Fingers crossed for the puppies though  Seems like a wonderful breeding!


----------



## freedomchis (Jul 28, 2007)

aww those two will make gorgeous pups


----------



## Anette&Saga (Jul 23, 2005)

Rah said:


> Goodness, Saga is a wonderful little girl! I was amazed at her obedience tricks, you've really brought up a great dog there!
> 
> Is it common in Norway to film the mating video? To be honest, it's the first time i've seen someone post it seriously! Mostly it's just idiots on youtube who think its hilarious. I did find it pretty strange!
> 
> Fingers crossed for the puppies though  Seems like a wonderful breeding!


Thanx  She is really obedient yes :love5: 

Its not normal no, but i think its educational for those who havent seen it before  Besides its up to each one if you want to see it or not since u have to press play


----------



## Anette&Saga (Jul 23, 2005)

freedomchis said:


> aww those two will make gorgeous pups


Thanx i think so too :love7:


----------



## Rah (May 3, 2007)

Anette&Saga said:


> Thanx  She is really obedient yes :love5:
> 
> Its not normal no, but i think its educational for those who havent seen it before  Besides its up to each one if you want to see it or not since u have to press play


Lol, I'm way too curious to not press play on ANYTHING. I have watched so many things I wish I hadn't! 
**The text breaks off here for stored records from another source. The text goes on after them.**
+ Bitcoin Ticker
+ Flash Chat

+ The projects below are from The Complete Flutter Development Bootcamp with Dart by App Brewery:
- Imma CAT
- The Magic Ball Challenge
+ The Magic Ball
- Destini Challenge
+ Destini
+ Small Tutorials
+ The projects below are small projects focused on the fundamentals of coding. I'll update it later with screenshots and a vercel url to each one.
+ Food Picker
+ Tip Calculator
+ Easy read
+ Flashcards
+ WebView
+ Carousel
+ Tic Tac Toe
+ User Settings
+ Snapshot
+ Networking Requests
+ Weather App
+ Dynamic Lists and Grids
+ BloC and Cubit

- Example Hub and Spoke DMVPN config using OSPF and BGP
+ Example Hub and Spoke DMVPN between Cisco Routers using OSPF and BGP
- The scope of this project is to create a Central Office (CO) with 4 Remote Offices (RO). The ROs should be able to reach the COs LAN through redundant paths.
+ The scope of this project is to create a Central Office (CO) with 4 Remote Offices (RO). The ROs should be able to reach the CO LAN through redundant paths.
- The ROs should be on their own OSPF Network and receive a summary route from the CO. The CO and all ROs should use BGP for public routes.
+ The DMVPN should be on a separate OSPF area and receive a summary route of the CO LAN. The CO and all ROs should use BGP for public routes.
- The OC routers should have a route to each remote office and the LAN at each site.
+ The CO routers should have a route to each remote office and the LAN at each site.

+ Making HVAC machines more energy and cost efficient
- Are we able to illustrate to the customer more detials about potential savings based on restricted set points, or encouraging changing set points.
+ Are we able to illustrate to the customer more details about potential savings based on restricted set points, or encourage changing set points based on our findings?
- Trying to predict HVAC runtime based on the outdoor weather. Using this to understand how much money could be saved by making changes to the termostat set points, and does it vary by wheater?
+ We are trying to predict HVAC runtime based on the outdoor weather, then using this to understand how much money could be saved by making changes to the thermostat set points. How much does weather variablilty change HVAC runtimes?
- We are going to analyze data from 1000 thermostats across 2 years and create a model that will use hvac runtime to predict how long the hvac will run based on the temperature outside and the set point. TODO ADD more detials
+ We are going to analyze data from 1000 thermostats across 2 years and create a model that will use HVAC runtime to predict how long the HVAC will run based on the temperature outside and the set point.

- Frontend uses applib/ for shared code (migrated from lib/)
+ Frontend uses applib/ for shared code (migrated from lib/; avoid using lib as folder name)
Yes, I guess it is educational - bless the doggie couple though, so unromantic! xD Maybe next time you can mate them by candlelight with puppy champagne!


----------



## Anette&Saga (Jul 23, 2005)

ccasion5: :laughing6:


----------



## pompom (Oct 1, 2007)

great site  beautiful dogs


----------



## Scarface (Apr 13, 2008)

I like the layout! Saga is adorable.


----------



## tazruby (Jan 2, 2006)

can it be translated to english.?? Looks like a wonderful site. Cute chis and pics


----------



## Yoshismom (Jul 6, 2005)

Am I the only one who cant seem to get anything but words from your site? I cant find a clickable link once I click the link from the homepage:-( I was also wondering if there was a link to click to get it in English, I am thinking there must be or all the members here can translate and I cannot..LMAO!


----------



## *Tricia* (Dec 1, 2007)

Michelle - I can't get it in English either, but I am able to click on the words and open new pages. If you click on hunder, the third dog down (Nova) is just about the cutest little thing I've ever seen!


----------



## Yoshismom (Jul 6, 2005)

Hmmmm? I clicked on that along with all of the other links on the home page and I didnt get any pictures?? Only more words I didnt understand and I thought the highlighted words would be links but they were not clickable:-(


----------



## *Tricia* (Dec 1, 2007)

Hmmmm, that's weird!! The Hunder link for me opens a page with 3 pictures on it and nothing else! I don't know what anything means, but the pics are cute! LOL


----------



## Anette&Saga (Jul 23, 2005)

hollysmommy said:


> Hmmmm, that's weird!! The Hunder link for me opens a page with 3 pictures on it and nothing else! I don't know what anything means, but the pics are cute! LOL


If you press the pics, info on the dogs will show up :coolwink:
The site is not in english yet but i am working on it


----------